____ DATA TO PROCESS
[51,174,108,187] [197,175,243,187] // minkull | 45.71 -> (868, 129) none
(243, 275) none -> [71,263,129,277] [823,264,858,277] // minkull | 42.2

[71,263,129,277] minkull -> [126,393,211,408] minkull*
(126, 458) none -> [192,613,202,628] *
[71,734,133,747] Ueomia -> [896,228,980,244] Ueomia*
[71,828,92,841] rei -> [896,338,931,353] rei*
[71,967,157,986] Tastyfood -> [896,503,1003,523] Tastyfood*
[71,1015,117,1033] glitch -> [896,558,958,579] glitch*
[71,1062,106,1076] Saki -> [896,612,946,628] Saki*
________
TASK TO CARRY OUT »
Quote exactly the line containing "[71,967,157,986] Tastyfood ->" and every later line through the end of the listing, and no other lines.

SOLUTION BELOW »
[71,967,157,986] Tastyfood -> [896,503,1003,523] Tastyfood*
[71,1015,117,1033] glitch -> [896,558,958,579] glitch*
[71,1062,106,1076] Saki -> [896,612,946,628] Saki*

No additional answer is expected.